Description of the task. Set down the line that contains "subtotal: 9131.25 -> 11295.50" and every line after it to the end of the entries, exactly as they stand and nothing more.

Record set.
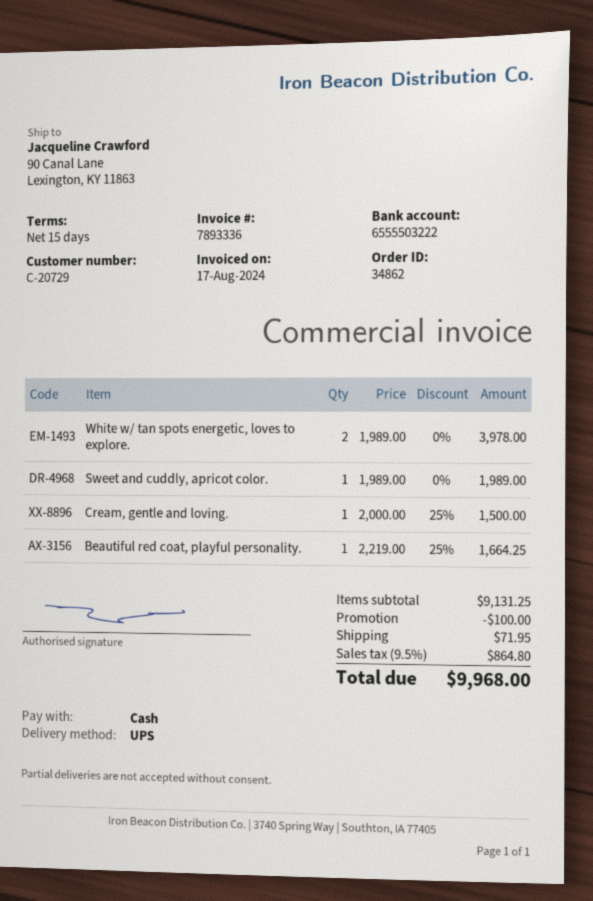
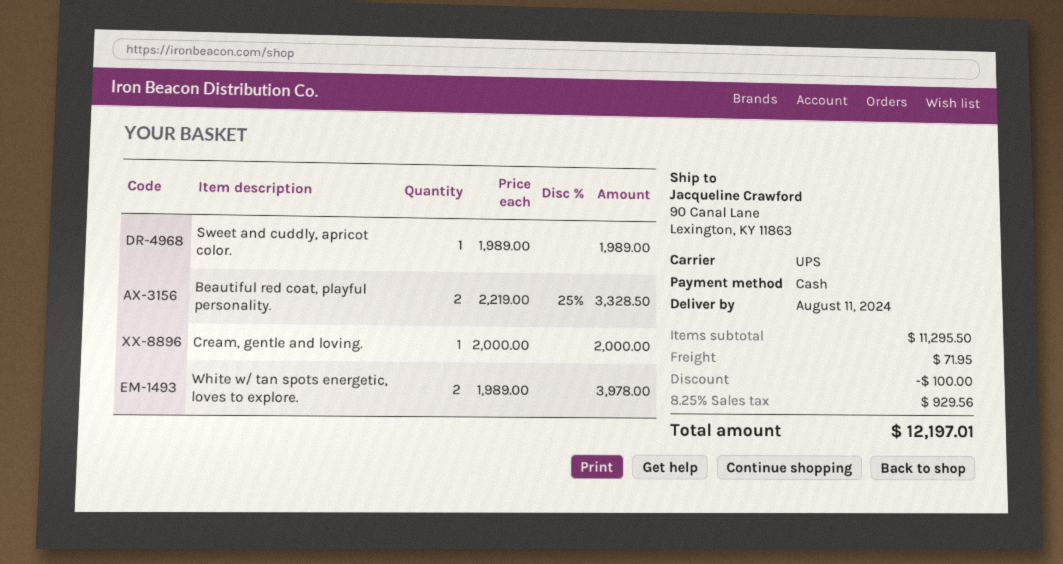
Cream, gentle and loving.: 1 x 2000.00 - 25% = 1500.00 -> 1 x 2000.00 = 2000.00
Beautiful red coat, playful personality.: 1 x 2219.00 - 25% = 1664.25 -> 2 x 2219.00 - 25% = 3328.50
subtotal: 9131.25 -> 11295.50
tax: 9.5% = 864.80 -> 8.25% = 929.56
total: 9968.00 -> 12197.01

Exercise answer.
subtotal: 9131.25 -> 11295.50
tax: 9.5% = 864.80 -> 8.25% = 929.56
total: 9968.00 -> 12197.01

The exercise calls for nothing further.